Quello della cosiddetta Spotify del Medio Oriente è solo uno dei 474 casi di SPAC degli ultimi 15 mesi per un valore totale di 156 miliardi di dollari. Queste sono a loro volta suddivise in 248 operazioni e un ammontare totale di 83,3 miliardi di dollari nel 2020, e in ulteriori 226 transazioni per un corrispettivo di 73 miliardi di dollari solamente nei primi tre mesi del 2021.

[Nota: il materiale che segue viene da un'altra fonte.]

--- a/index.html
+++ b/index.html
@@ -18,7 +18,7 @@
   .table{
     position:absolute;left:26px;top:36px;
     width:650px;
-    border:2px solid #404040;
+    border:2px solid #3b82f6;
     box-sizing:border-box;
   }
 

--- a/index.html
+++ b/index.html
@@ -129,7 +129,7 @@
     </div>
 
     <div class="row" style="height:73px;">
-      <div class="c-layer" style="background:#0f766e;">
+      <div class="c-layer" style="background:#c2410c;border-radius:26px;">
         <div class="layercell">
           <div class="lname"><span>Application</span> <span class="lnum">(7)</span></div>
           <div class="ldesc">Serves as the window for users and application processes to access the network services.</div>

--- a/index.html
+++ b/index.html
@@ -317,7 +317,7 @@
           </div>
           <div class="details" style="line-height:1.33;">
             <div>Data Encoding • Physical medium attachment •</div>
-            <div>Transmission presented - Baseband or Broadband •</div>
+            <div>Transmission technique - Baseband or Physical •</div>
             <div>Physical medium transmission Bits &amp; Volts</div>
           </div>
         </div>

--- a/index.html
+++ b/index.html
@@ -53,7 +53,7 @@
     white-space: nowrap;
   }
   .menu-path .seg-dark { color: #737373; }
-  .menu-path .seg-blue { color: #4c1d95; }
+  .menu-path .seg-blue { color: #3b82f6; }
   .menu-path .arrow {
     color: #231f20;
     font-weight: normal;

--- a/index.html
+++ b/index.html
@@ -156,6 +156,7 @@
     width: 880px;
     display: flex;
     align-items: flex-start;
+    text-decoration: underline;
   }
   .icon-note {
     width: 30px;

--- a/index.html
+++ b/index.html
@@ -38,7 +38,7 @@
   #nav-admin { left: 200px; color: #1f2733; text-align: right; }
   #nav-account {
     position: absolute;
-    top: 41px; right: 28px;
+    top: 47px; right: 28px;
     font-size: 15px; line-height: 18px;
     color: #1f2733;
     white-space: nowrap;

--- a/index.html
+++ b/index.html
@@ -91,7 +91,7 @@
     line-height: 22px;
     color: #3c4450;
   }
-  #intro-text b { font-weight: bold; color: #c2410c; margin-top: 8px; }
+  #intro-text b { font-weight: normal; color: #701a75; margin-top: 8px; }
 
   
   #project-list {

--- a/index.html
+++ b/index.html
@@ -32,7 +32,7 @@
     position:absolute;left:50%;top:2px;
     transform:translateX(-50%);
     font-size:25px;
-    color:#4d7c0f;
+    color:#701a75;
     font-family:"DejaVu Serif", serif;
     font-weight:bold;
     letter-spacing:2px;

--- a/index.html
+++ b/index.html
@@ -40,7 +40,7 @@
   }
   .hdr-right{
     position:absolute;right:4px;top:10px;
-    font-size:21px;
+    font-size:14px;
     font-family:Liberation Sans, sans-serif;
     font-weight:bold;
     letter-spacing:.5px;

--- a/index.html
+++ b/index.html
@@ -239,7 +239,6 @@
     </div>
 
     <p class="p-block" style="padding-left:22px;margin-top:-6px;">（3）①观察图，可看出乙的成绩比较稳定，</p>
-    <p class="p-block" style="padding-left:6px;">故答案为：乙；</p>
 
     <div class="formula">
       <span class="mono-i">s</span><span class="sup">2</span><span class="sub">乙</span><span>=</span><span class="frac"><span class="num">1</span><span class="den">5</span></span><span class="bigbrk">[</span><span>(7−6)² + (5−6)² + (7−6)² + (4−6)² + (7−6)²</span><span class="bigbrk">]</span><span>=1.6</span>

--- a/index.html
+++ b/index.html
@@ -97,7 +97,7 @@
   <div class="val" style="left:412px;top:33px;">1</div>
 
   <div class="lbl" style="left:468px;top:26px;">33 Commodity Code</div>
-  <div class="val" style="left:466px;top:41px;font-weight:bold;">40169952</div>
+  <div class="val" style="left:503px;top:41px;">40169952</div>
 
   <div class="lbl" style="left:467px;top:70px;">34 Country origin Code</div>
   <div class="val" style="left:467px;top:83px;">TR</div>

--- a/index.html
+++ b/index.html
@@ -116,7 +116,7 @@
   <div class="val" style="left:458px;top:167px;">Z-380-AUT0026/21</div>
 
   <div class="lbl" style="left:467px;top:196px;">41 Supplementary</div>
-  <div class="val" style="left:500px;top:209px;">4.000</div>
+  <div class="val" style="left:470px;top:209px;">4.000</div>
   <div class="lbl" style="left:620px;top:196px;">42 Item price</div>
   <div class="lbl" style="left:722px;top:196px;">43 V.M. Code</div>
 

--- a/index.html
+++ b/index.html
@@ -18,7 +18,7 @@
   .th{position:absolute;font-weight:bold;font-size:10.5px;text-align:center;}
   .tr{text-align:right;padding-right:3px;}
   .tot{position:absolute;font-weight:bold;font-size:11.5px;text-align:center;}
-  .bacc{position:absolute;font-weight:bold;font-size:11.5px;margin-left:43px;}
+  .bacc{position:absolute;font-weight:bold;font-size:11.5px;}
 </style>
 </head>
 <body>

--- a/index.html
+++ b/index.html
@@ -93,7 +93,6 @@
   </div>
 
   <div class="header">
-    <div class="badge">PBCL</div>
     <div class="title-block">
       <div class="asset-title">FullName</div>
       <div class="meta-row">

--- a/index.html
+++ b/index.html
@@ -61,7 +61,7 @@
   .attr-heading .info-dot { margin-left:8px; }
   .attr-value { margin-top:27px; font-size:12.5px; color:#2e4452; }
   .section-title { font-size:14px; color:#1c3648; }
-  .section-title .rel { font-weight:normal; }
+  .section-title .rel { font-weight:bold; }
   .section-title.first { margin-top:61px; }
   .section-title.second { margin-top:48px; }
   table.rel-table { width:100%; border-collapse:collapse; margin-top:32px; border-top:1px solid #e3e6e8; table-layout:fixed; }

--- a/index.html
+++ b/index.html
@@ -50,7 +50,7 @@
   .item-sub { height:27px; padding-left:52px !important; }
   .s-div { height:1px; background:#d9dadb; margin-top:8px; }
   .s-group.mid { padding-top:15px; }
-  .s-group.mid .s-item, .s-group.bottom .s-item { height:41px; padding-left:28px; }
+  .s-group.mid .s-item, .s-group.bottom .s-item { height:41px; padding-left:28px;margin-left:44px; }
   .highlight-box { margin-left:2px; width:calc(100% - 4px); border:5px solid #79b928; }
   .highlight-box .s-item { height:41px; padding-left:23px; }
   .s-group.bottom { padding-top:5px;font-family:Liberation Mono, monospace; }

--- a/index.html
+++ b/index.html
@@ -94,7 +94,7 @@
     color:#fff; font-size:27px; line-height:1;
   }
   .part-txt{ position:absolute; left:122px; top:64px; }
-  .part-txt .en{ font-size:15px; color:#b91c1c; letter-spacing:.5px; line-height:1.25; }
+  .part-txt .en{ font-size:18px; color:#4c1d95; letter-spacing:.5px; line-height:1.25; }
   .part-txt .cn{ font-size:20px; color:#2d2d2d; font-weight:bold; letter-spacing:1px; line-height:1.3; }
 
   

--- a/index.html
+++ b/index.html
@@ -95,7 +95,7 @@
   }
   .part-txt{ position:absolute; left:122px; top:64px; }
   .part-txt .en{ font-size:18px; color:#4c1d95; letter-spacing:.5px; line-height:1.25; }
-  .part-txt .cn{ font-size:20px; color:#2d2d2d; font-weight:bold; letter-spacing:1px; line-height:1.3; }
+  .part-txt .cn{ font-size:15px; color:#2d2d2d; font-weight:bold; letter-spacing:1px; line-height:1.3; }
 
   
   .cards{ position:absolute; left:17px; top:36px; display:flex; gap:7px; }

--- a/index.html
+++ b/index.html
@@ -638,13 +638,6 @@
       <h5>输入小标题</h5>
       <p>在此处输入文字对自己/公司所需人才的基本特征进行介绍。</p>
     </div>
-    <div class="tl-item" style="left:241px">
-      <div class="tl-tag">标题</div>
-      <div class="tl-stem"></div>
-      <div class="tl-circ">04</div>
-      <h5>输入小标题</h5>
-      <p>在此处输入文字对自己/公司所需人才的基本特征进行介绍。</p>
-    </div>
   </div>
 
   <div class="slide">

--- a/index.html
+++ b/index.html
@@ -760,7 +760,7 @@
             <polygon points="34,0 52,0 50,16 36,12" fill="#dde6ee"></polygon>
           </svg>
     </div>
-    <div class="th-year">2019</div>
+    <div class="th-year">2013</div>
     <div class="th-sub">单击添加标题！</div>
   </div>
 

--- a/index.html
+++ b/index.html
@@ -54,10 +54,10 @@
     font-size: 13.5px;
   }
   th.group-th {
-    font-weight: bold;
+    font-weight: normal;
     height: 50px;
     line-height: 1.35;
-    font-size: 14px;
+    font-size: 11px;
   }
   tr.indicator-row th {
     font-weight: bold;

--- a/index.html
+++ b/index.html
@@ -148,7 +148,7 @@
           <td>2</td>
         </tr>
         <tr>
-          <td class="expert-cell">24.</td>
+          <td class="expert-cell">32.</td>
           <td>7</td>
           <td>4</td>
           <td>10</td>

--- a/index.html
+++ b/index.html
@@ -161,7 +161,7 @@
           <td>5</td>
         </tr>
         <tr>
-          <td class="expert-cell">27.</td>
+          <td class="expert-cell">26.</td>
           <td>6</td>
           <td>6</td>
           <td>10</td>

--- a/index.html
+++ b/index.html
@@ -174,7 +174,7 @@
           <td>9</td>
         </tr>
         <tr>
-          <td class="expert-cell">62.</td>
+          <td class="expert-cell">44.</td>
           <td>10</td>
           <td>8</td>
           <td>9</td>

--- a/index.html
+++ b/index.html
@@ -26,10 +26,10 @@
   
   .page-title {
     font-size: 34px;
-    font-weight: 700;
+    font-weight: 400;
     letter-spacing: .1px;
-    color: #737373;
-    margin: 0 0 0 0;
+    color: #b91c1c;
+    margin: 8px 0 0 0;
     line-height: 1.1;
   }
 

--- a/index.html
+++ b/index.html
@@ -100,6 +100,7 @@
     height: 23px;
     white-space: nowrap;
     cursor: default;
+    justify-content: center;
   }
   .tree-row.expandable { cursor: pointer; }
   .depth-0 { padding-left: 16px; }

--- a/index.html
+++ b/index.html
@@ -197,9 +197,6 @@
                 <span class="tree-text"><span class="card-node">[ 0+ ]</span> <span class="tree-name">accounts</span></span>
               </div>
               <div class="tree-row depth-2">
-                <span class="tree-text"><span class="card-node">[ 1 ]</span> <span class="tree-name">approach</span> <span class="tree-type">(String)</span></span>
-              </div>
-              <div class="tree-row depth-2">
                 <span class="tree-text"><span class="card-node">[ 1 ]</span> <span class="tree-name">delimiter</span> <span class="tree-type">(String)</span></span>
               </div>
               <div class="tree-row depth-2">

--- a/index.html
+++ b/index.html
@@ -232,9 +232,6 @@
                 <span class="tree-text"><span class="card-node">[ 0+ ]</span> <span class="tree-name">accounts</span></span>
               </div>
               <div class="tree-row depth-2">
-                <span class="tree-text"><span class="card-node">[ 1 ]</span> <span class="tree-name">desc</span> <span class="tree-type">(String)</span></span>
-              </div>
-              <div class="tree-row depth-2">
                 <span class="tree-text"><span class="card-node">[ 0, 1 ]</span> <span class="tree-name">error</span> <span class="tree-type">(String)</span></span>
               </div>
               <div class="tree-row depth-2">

Un volume che ha portato le SPAC a rappresentare oltre il 70% del mercato IPO. Numeri impressionanti se confrontati, ad esempio, al 2019, quando 59 SPAC avevano raccolto “appena” 13,6 miliardi di dollari.

La crescita di questo settore potrebbe però rappresentare un ulteriore pericolo per il sistema finanziario, non solo americano, ma globale.

Nuovo rischio di bolla finanziaria?

Il maggiore rischio è rappresentato infatti dal fatto che diverse di queste società di acquisizione per scopi speciali coinvolgano soggetti ad alto rischio e le immettano in maniera incontrollata all’interno degli indici borsistici.

Si teme quindi uno scenario che non permetta più di distinguere tra i titoli più solidi e quelli più volatili, così che per gli investitori privati aumenta la possibilità di incappare in questi ultimi senza accorgersene.

Sono molti i player finanziari, tra cui hedge fund, private equity e altri intermediari, che stanno dando vita a scommesse short su questo genere di compagnie.

Al tempo stesso viene lanciato un grido d’allarme sulla fine che attende questo genere di azioni, con gli analisti che si dichiarano sicuri che non si tratti più di una questione di “se” ma di “quando” si assisterà alle ripercussioni negative a causa di questo mercato, non sostenibile nel medio-lungo periodo.